=== DATA LISTING ===
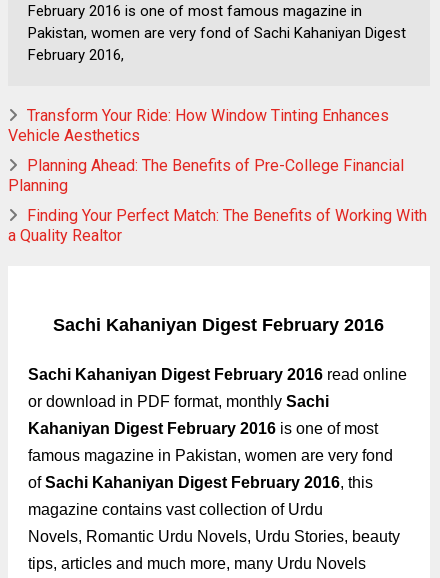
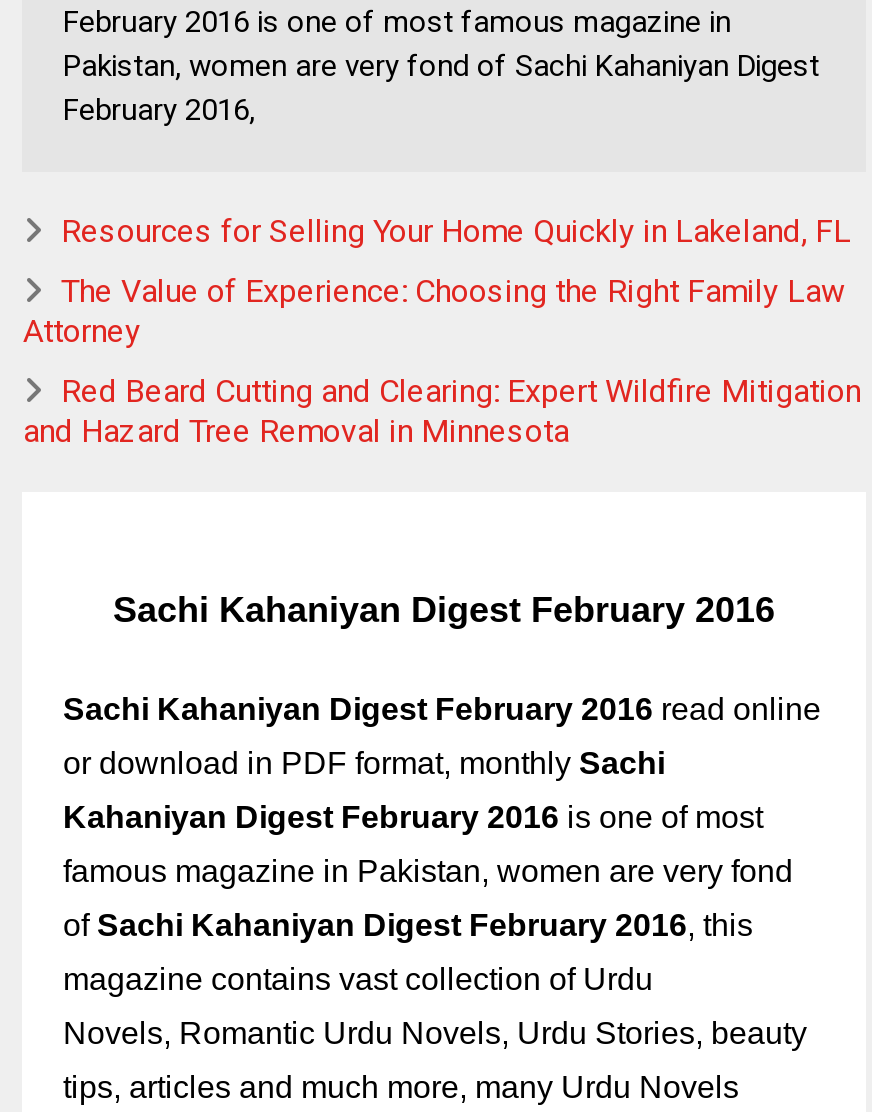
- Transform Your Ride: How Window Tinting Enhances
- Vehicle Aesthetics
+ Resources for Selling Your Home Quickly in Lakeland, FL

- Planning Ahead: The Benefits of Pre-College Financial
- Planning
+ The Value of Experience: Choosing the Right Family Law
+ Attorney

- Finding Your Perfect Match: The Benefits of Working With
- a Quality Realtor
+ Red Beard Cutting and Clearing: Expert Wildfire Mitigation
+ and Hazard Tree Removal in Minnesota
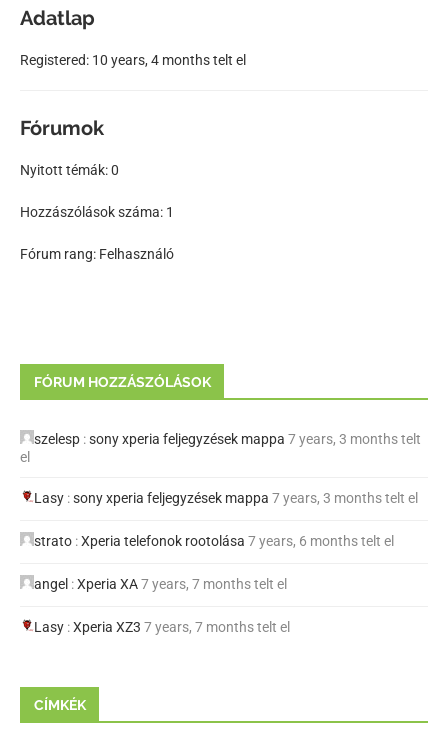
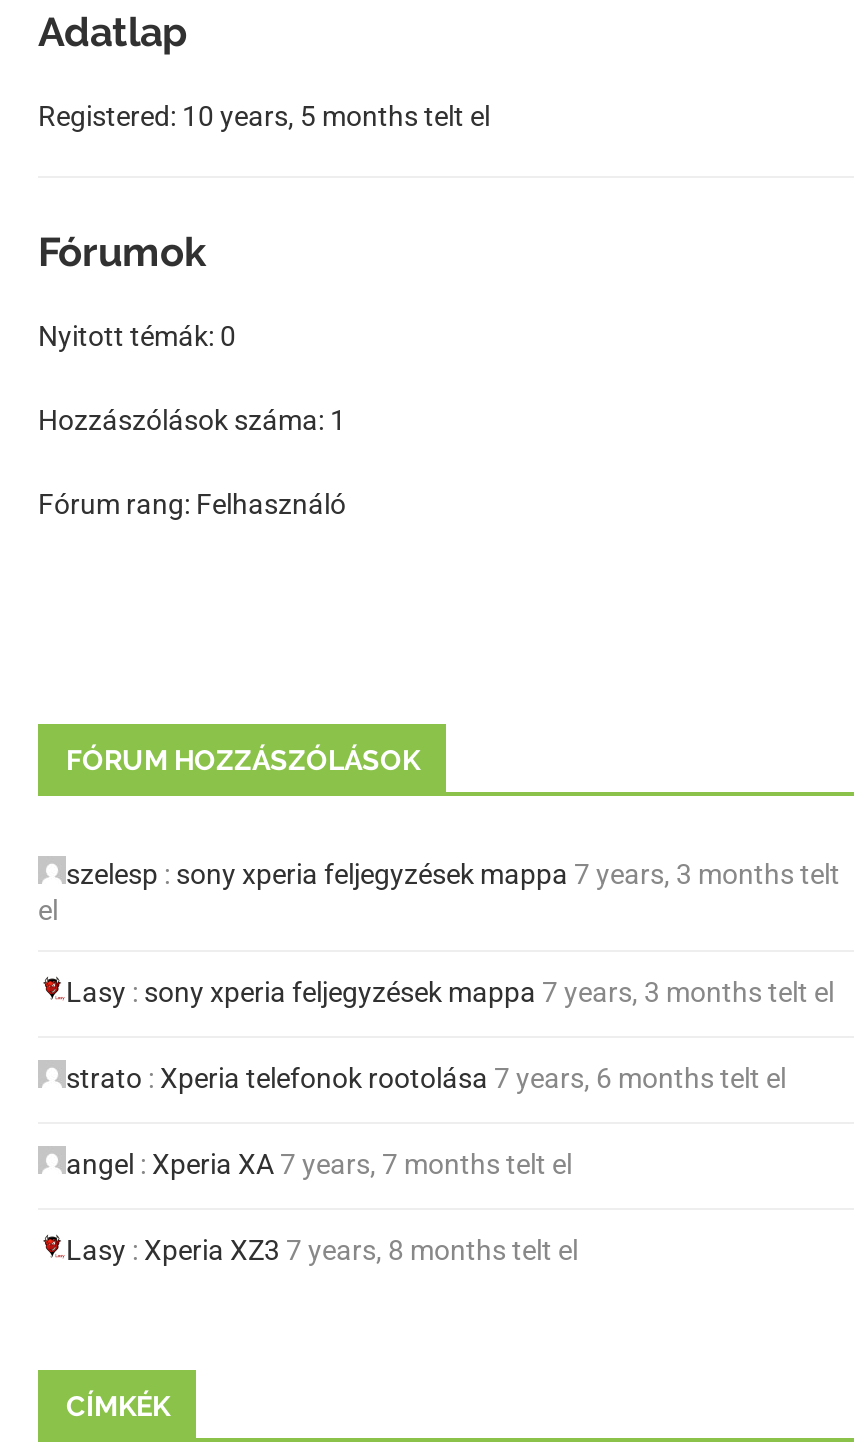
- Registered: 10 years, 4 months telt el
+ Registered: 10 years, 5 months telt el

- Lasy: Xperia XZ3 7 years, 7 months telt el
+ Lasy: Xperia XZ3 7 years, 8 months telt el
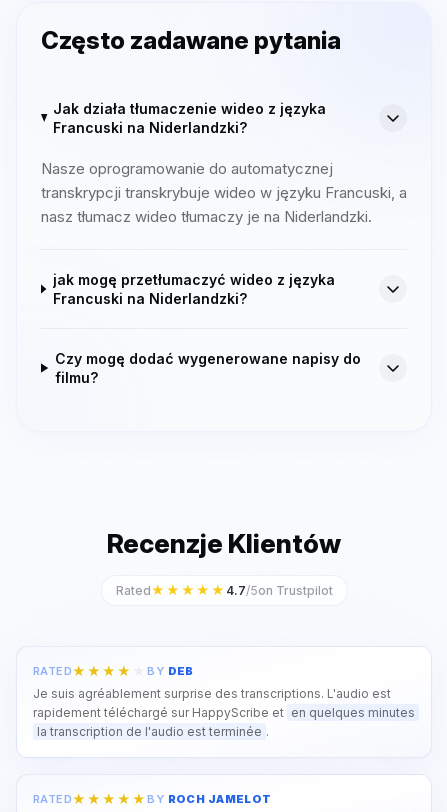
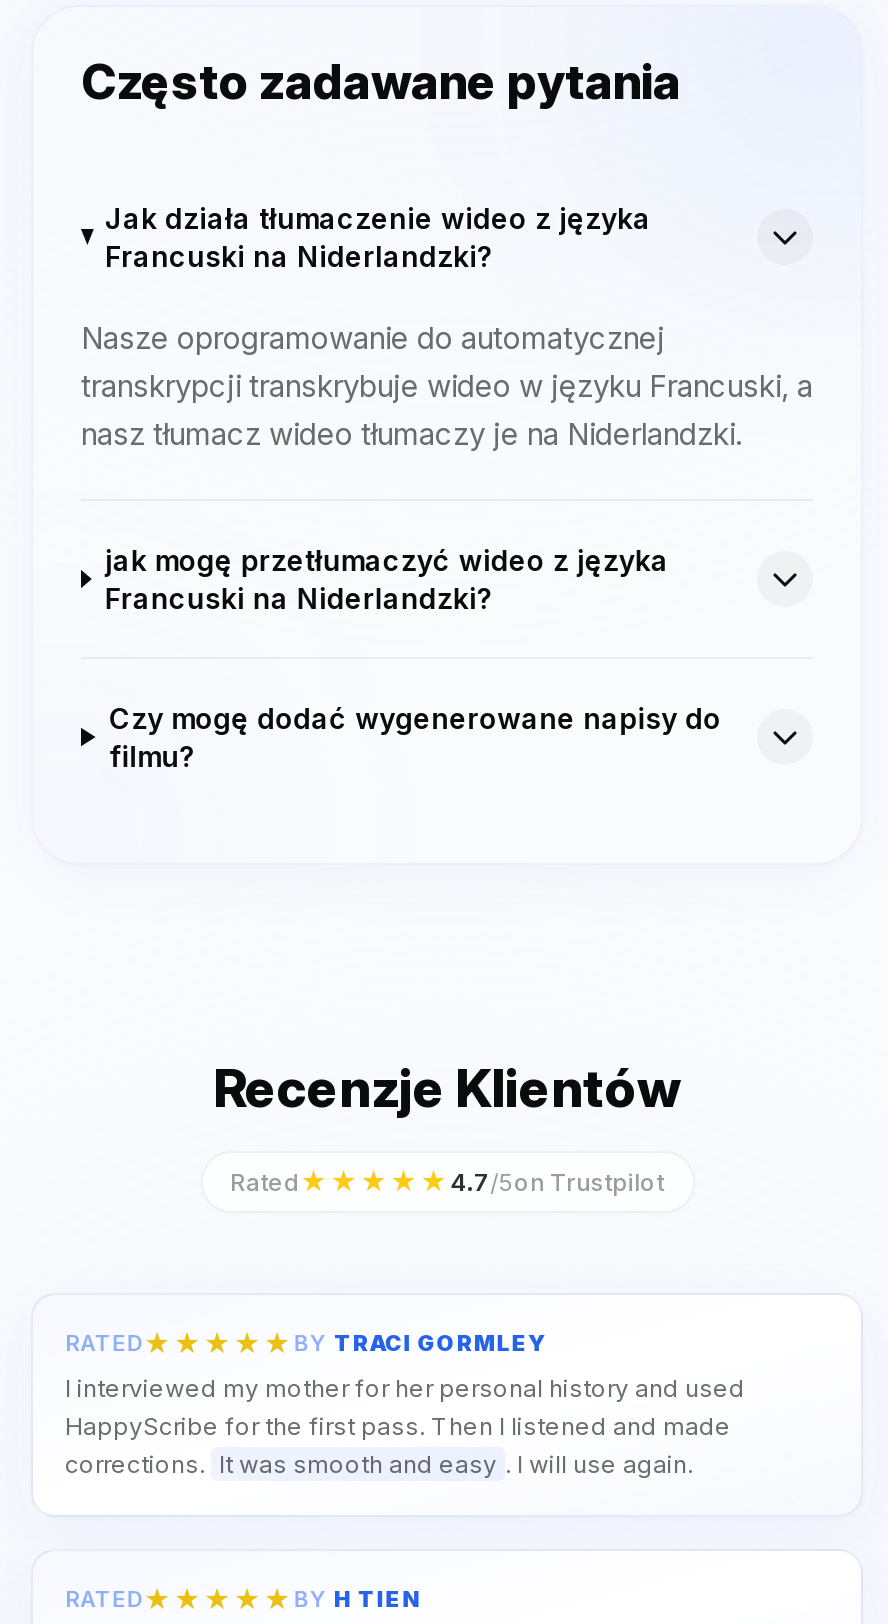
- BY DEB
+ BY TRACI GORMLEY

- Je suis agréablement surprise des transcriptions. L'audio est
- rapidement téléchargé sur HappyScribe et en quelques minutes
- la transcription de l'audio est terminée .
+ I interviewed my mother for her personal history and used
+ HappyScribe for the first pass. Then I listened and made
+ corrections. It was smooth and easy . I will use again.

- BY ROCH JAMELOT
+ BY H TIEN
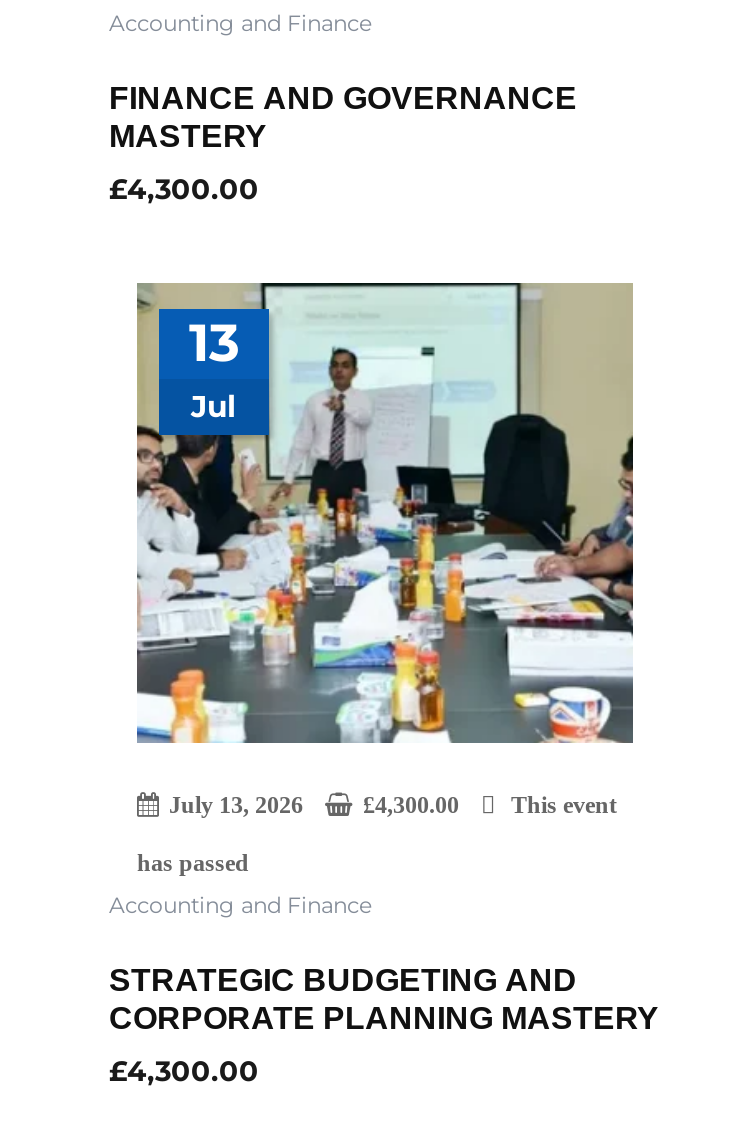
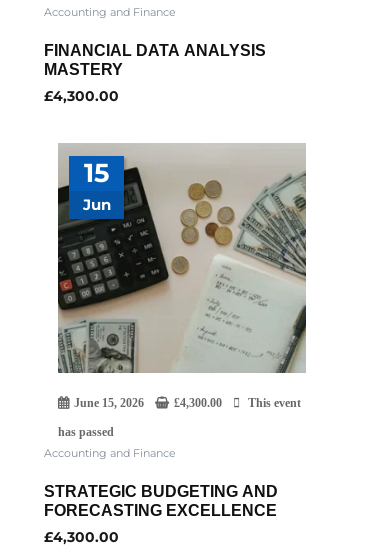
- FINANCE AND GOVERNANCE
+ FINANCIAL DATA ANALYSIS

- [image]
- 13
- Jul
+ [image]
+ 15
+ Jun

- July 13, 2026
+ June 15, 2026

- CORPORATE PLANNING MASTERY
+ FORECASTING EXCELLENCE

=== AIM OF THE EXERCISE ===
Give back all the data exactly, minus pictures.

=== WRITTEN ANSWER ===
- Transform Your Ride: How Window Tinting Enhances
- Vehicle Aesthetics
+ Resources for Selling Your Home Quickly in Lakeland, FL

- Planning Ahead: The Benefits of Pre-College Financial
- Planning
+ The Value of Experience: Choosing the Right Family Law
+ Attorney

- Finding Your Perfect Match: The Benefits of Working With
- a Quality Realtor
+ Red Beard Cutting and Clearing: Expert Wildfire Mitigation
+ and Hazard Tree Removal in Minnesota
- Registered: 10 years, 4 months telt el
+ Registered: 10 years, 5 months telt el

- Lasy: Xperia XZ3 7 years, 7 months telt el
+ Lasy: Xperia XZ3 7 years, 8 months telt el
- BY DEB
+ BY TRACI GORMLEY

- Je suis agréablement surprise des transcriptions. L'audio est
- rapidement téléchargé sur HappyScribe et en quelques minutes
- la transcription de l'audio est terminée .
+ I interviewed my mother for her personal history and used
+ HappyScribe for the first pass. Then I listened and made
+ corrections. It was smooth and easy . I will use again.

- BY ROCH JAMELOT
+ BY H TIEN
- FINANCE AND GOVERNANCE
+ FINANCIAL DATA ANALYSIS

- [image]
- 13
- Jul
+ [image]
+ 15
+ Jun

- July 13, 2026
+ June 15, 2026

- CORPORATE PLANNING MASTERY
+ FORECASTING EXCELLENCE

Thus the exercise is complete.